A nossa equipa de monitorização revelou-se mais eficiente ao realizar a monitorização através de vários ecrãs, no conforto do seu escritório em casa, em vez de ficar amontoada numa sala de monitorização improvisada. Esta mudança no fluxo de trabalho de monitorização resultou numa melhor retenção de monitores, uma vez que muitos estudos tinham monitores que abandonavam completamente o setor dos ensaios clínicos. Mesmo por parte dos nossos monitores menos experientes em tecnologia, o feedback foi unânime:
O monitoramento remoto era a sua preferência devido ao conforto que proporciona no dia a dia, à eficiência do monitoramento e à facilidade de agendamento.
Os nossos monitores ficaram satisfeitos por poderem aumentar a sua carga horária, que passou das 8 a 10 horas previstas para um máximo de 12 a 16 horas, uma vez que isso significava não terem de passar longas horas nos aeroportos, longe das suas famílias. O nosso estudo foi tão bem-sucedido graças à implementação da monitorização remota, que, por si só, representou mais de 25% das nossas receitas do terceiro trimestre.
Vantagens adicionais da implementação da monitorização remota
O estudo superou largamente as expectativas de receitas, apesar da pandemia.
O nosso estudo implementou a monitorização remota como medida de mitigação da COVID. Embora estivesse entusiasmado por finalmente poder utilizar o eSource para viabilizar a monitorização remota, é decepcionante que tenha sido necessária uma pandemia global para que os ensaios clínicos finalmente entrassem no século XXI. A monitorização remota deveria ser uma componente integral de todos os ensaios clínicos. Com o acesso remoto aos dados originais do estudo, o modelo de dedicar um DOS inteiro a um centro específico irá mudar.
Valor acrescentado para o estudo e a melhoria da segurança do doente
Específicas visitas – como a inscrição – e páginas, como eventos adversos, podem ser priorizadas em todo o estudo para os monitores.

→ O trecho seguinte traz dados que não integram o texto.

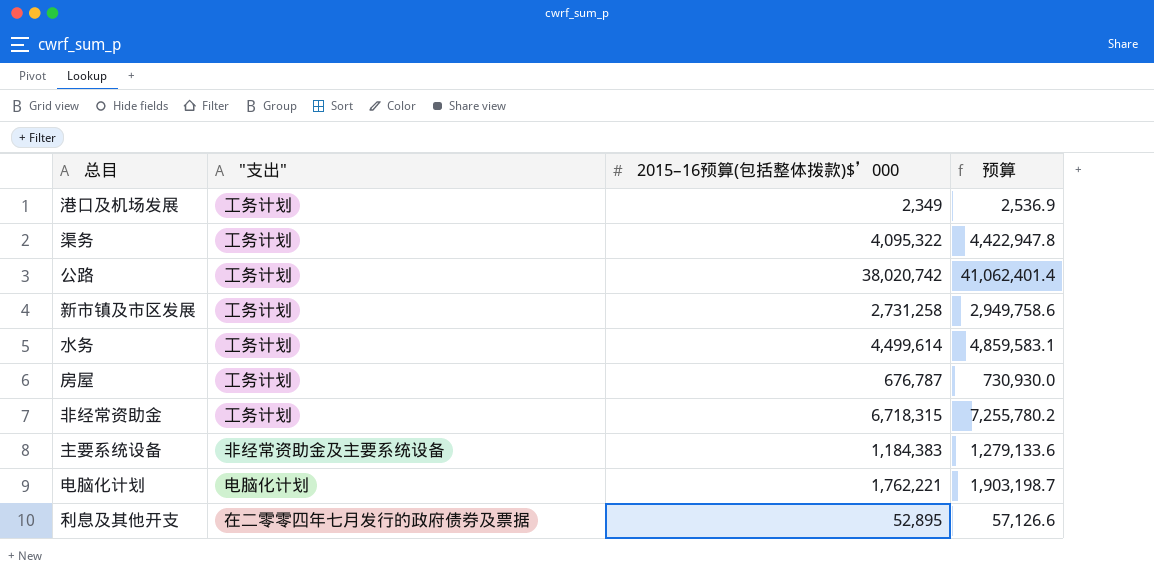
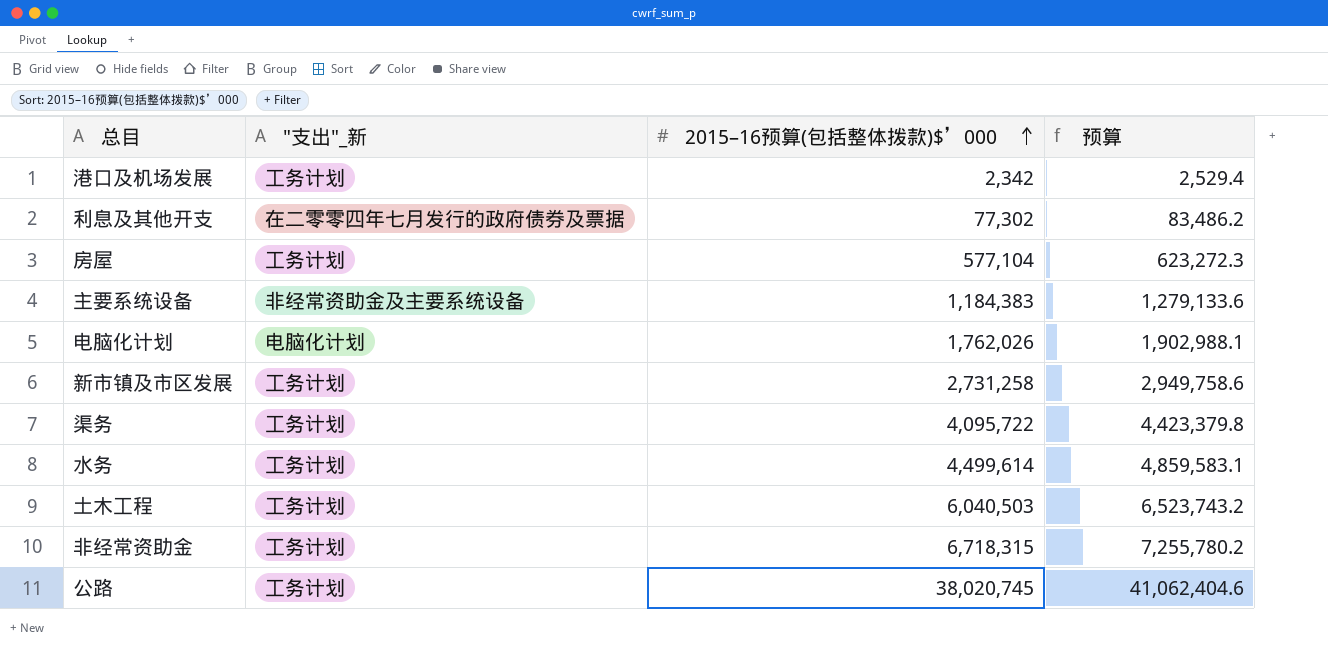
row order: none -> 2015–16预算(包括整体拨款)$’000 ascending
column name: "支出" -> "支出"_新
港口及机场发展 | 2015–16预算(包括整体拨款)$’000: 2,349 -> 2,342
港口及机场发展 | 预算: 2,536.9 -> 2,529.4
利息及其他开支 | 2015–16预算(包括整体拨款)$’000: 52,895 -> 77,302
利息及其他开支 | 预算: 57,126.6 -> 83,486.2
房屋 | 2015–16预算(包括整体拨款)$’000: 676,787 -> 577,104
房屋 | 预算: 730,930.0 -> 623,272.3
电脑化计划 | 2015–16预算(包括整体拨款)$’000: 1,762,221 -> 1,762,026
电脑化计划 | 预算: 1,903,198.7 -> 1,902,988.1
渠务 | 2015–16预算(包括整体拨款)$’000: 4,095,322 -> 4,095,722
渠务 | 预算: 4,422,947.8 -> 4,423,379.8
row 土木工程: none -> 工务计划 | 6,040,503 | 6,523,743.2
公路 | 2015–16预算(包括整体拨款)$’000: 38,020,742 -> 38,020,745
公路 | 预算: 41,062,401.4 -> 41,062,404.6

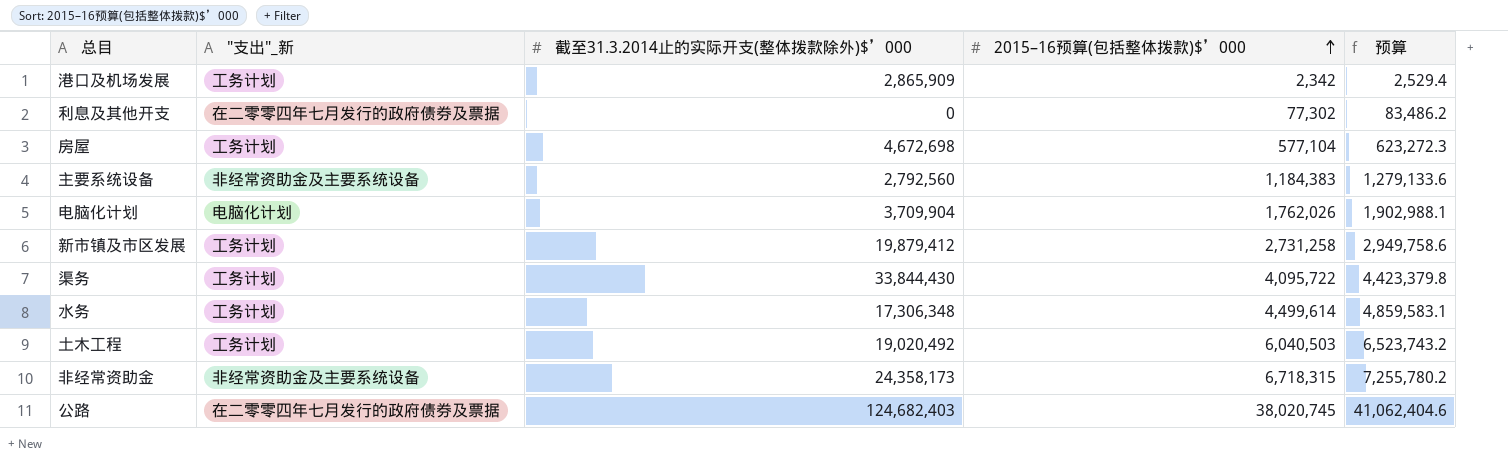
column 截至31.3.2014止的实际开支(整体拨款除外)$’000 | position: none -> 3
非经常资助金 | "支出"_新: 工务计划 -> 非经常资助金及主要系统设备
公路 | "支出"_新: 工务计划 -> 在二零零四年七月发行的政府债券及票据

A monitorização contínua rompe com o ciclo tradicional de monitorização. Os relatórios de visitas baseiam-se na frequência com que os monitores conseguem deslocar-se ao local e nem sempre constituem uma representação precisa da quantidade de trabalho que está a ser realizado num determinado local. A monitorização contínua permite que relatórios regulares para locais individuais sejam executados e redigidos em intervalos programados, a fim de aumentar o seu valor. A elaboração de relatórios regulares em todos os locais também facilita as comparações entre locais. Realizar comparações entre locais facilita às equipas de estudo a identificação de locais de alto risco, permitindo uma verdadeira monitorização baseada no risco. A monitorização baseada no risco exige uma ação clara quando os riscos são identificados.
Quando a monitorização remota é a norma, a monitorização no local constitui uma excelente ferramenta para mitigar os riscos identificados nas análises de risco do local.
Embora a nossa equipa de estudo tenha conseguido comprovar muitos dos benefícios do eSource, não só para os centros de ensaio, mas também para a CRO e o patrocinador, vou concluir com a mesma mensagem com que comecei: ainda mal tocámos na superfície do que o eSource irá significar para a monitorização dos ensaios clínicos.